But Santos and four other staff members at the group home recently lost their jobs when the group home at S. 27th and W. Grant streets closed after 20 years.I had worked in that group home for two years before going to work for Milwaukee County. It was a great program that had helped a lot of kids.
"TLP was part of my life for so long that I felt it would be there forever," said Santos, sitting in an office at the emergency shelter. "It's hard to think that it's not there now. It's sad."
Andre Olton, the executive director of the Walker's Point center, said it's been a difficult five to six months phasing out the eight-bed group home, especially since he helped start it 20 years ago. But changing times, changing needs, reduced funding and possible future financial cuts meant taking a closer look at all the programs, he said.
"The key thing is that we want to continue to focus on priority services for youth, such as emergency shelter, transitional housing and prevention groups," he said. "We had to face the future in a realistic fashion, focusing resources where needed."
The 24-hour-a-day group home cost $360,000 annually, and the number of teens wanting to live there has been declining, he said.
We would take in kids in who would have otherwise fallen through the cracks of the social services network. For a number of reasons, the kids found it untenable to stay at their homes.
At the group home, they were given room and board in exchange for which they were expected to go to school, get a part-time job and save the majority of their check so they would have money to get an apartment and some furniture when they moved out. We also taught them daily living skills such as budgeting, meal planning, grocery shopping, meal preparation as well as how to balance a checkbook or apply for a job.
I remember some of the kids that came through our doors during my stint there. I often wonder where they are and how they are doing.
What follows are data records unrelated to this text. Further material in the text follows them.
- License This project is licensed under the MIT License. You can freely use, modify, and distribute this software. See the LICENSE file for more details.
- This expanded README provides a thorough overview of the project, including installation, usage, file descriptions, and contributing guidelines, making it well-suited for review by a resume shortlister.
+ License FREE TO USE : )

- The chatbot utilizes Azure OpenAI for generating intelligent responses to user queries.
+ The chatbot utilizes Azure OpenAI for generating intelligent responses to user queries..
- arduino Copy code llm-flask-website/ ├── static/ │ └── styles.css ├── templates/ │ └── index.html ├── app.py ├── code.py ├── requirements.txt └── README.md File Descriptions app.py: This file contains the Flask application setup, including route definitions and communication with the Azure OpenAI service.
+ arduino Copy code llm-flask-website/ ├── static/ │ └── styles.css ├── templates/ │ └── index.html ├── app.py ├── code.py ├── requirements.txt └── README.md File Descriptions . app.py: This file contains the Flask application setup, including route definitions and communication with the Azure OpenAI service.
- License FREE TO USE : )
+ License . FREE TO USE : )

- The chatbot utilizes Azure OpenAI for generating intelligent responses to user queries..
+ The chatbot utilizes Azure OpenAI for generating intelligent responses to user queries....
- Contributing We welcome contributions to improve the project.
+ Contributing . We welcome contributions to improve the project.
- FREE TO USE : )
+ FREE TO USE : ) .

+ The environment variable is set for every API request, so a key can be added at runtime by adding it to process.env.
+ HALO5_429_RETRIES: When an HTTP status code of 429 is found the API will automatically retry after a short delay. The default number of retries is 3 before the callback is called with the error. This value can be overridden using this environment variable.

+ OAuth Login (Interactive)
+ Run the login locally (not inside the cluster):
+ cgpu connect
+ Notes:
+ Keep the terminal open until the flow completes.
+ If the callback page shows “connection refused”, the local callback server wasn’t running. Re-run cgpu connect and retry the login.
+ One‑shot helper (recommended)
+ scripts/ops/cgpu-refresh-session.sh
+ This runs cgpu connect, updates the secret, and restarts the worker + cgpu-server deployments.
This isn't the first time that the group home had to close. In 1994, when Newt Gingrich and the Republicans came in like a tsunami on the Contract On America* gimmick, the first they did was cut funding for programs for this. Then, after the last of the kids were moved out and just three weeks before the doors were shut for good, the federal government slipped in more funding at the eleventh hour and fifty-ninth minute.
But by this time, almost all the staff had found new jobs and most didn't come back.
Anyway, it's sad to see this fine program ending. However, it does provide some comfort to see that they have a new program which provides many of the same necessary services.
The biggest shame is that programs like this have to scramble to fine enough funding to keep operating from year to year, while people like Walker throw good money after bad to their cronies and campaign donors.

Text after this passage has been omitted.